Navigate to the Teleport Web UI and select Zero Trust Access > Integrations.
By default, the integration created by the teleport-discovery-aws Terraform module is named discovery-aws-account-<aws-account-id>.
Click on the integration for your AWS account to review the discovery status.
The integration page provides an overview of how many EC2 instances have been discovered and any issues encountered during the discovery process.
In the example above we can see there was an issue with the AWS SSM agent on the instance.
If we navigate to the "issues" tab and click on "Details" we can see more information about the issue:
In this case the issue is that the EC2 instance does not have an IAM role with the AmazonSSMManagedInstanceCore IAM policy attached to it, so the instance cannot receive SSM commands.
We can fix this by attaching the AmazonSSMManagedInstanceCore IAM policy to the EC2 instance's role and waiting for the Discovery Service to reattempt the installation with SSM. It may take several minutes for the next discovery scan to run and install Teleport on the instance.
When all of the discovered EC2 instances have successfully joined the Teleport cluster, the overview page will display a healthy status:
Updating module configuration
The module inputs can be changed and re-applied to adjust the AWS discovery integration.
For example, if you had previously used specific AWS regions (rather than the wildcard default for all regions), then you can adjust match_aws_regions to include additional regions for EC2 discovery and re-apply the module to start enrolling instances in those regions as well.
-match_aws_regions = ["us-west-1"]
+match_aws_regions = ["us-west-1", "us-east-1"]
Apply Terraform again:
terraform apply
Review the Terraform plan before confirming the changes.
After Terraform finishes applying its plan, the Discovery Service will pick up the change to the dynamic discovery_config and begin to enroll EC2 instances in us-east-1 as well.
Troubleshooting
If Installs are showing failed or instances are failing to appear check the Command history in AWS System Manager -> Node Management -> Run Command.
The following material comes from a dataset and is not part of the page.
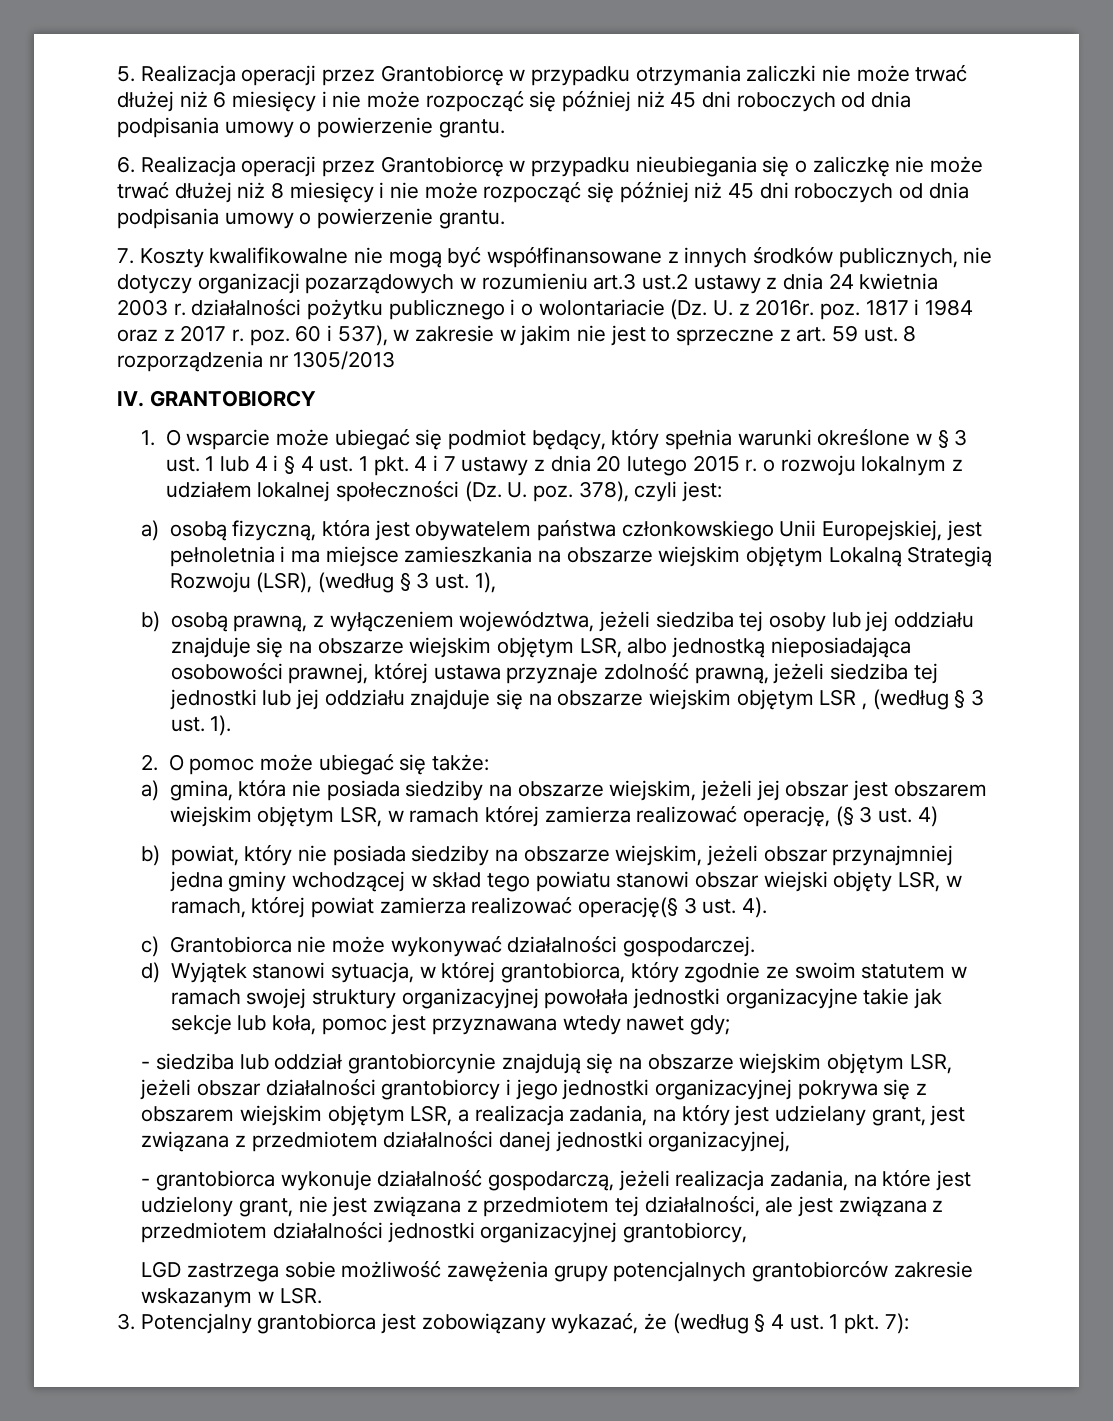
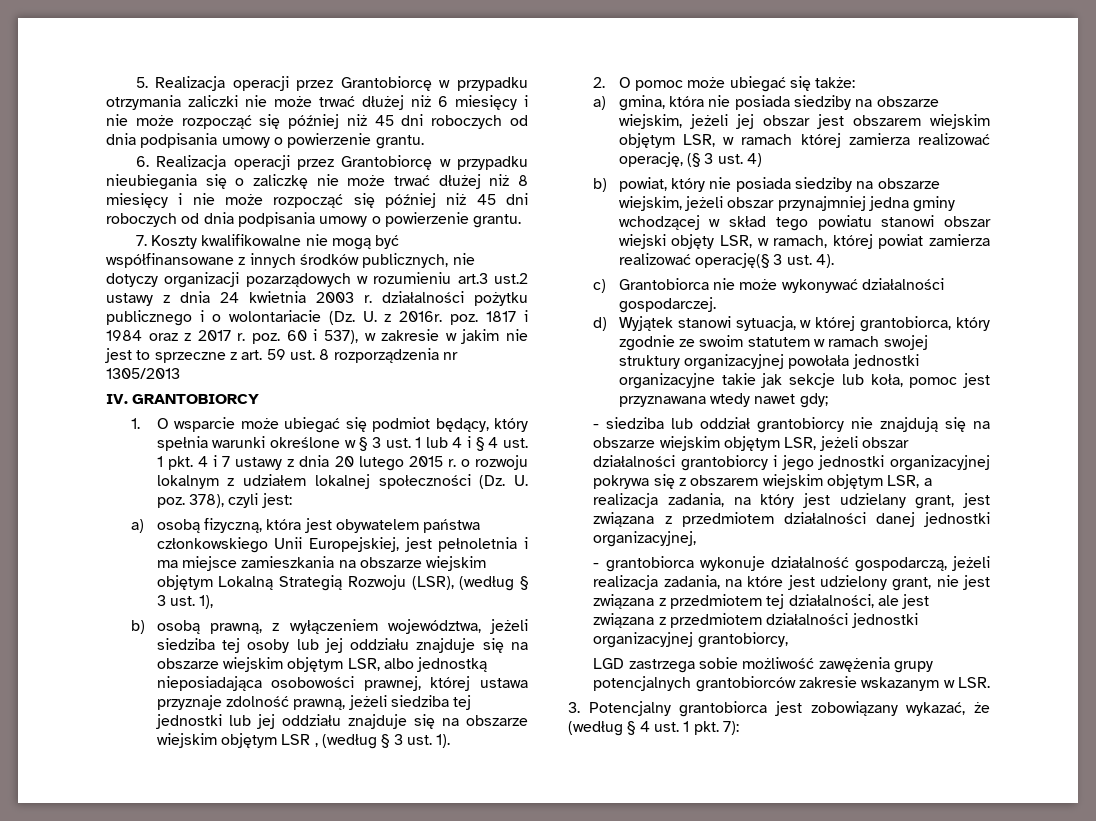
- - siedziba lub oddział grantobiorcynie znajdują się na obszarze wiejskim objętym LSR, jeżeli obszar działalności grantobiorcy i jego jednostki organizacyjnej pokrywa się z obszarem wiejskim objętym LSR, a realizacja zadania, na który jest udzielany grant, jest związana z przedmiotem działalności danej jednostki organizacyjnej,
+ - siedziba lub oddział grantobiorcy nie znajdują się na obszarze wiejskim objętym LSR, jeżeli obszar działalności grantobiorcy i jego jednostki organizacyjnej pokrywa się z obszarem wiejskim objętym LSR, a realizacja zadania, na który jest udzielany grant, jest związana z przedmiotem działalności danej jednostki organizacyjnej,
Select the instance-id of the Target to review Errors.
cannot unmarshal object into Go struct field
If you encounter an error similar to the following:
invalid format in plugin properties map[destinationPath:/tmp/installTeleport.sh sourceInfo:map[url:[https://example.teleport.sh:443/webapi/scripts/installer/preprod-installer](https://example.teleport.sh/webapi/scripts/installer/preprod-installer)] sourceType:HTTP];
error json: cannot unmarshal object into Go struct field DownloadContentPlugin.sourceInfo of type string
It is likely that you're running an older SSM agent version. Upgrade to SSM agent version 3.1 or greater to resolve.
InvalidInstanceId: Instances [[i-123]] not in a valid state for account 456
The following problems can cause this error:
- The Discovery Service doesn't have permission to access the managed node.
- AWS Systems Manager Agent (SSM Agent) isn't running. Verify that SSM Agent is running.
- SSM Agent isn't registered with the SSM endpoint. Try reinstalling SSM Agent.
- The discovered instance does not have permission to receive SSM commands, verify the instance includes the AmazonSSMManagedInstanceCore IAM policy.
See SSM RunCommand error codes and troubleshooting information in AWS documentation for more details:
- https://docs.aws.amazon.com/systems-manager/latest/userguide/troubleshooting-managed-instances.html
- https://docs.aws.amazon.com/systems-manager/latest/APIReference/API_SendCommand.html#API_SendCommand_Errors
Next steps
- Read Joining Nodes via AWS IAM Role for more information on IAM Invite Tokens.
- Information on IAM best practices on EC2 instances managed by Systems Manager can be found in the AWS Cloud Operations & Migrations Blog .
- Full documentation on EC2 discovery configuration can be found through the config file reference documentation.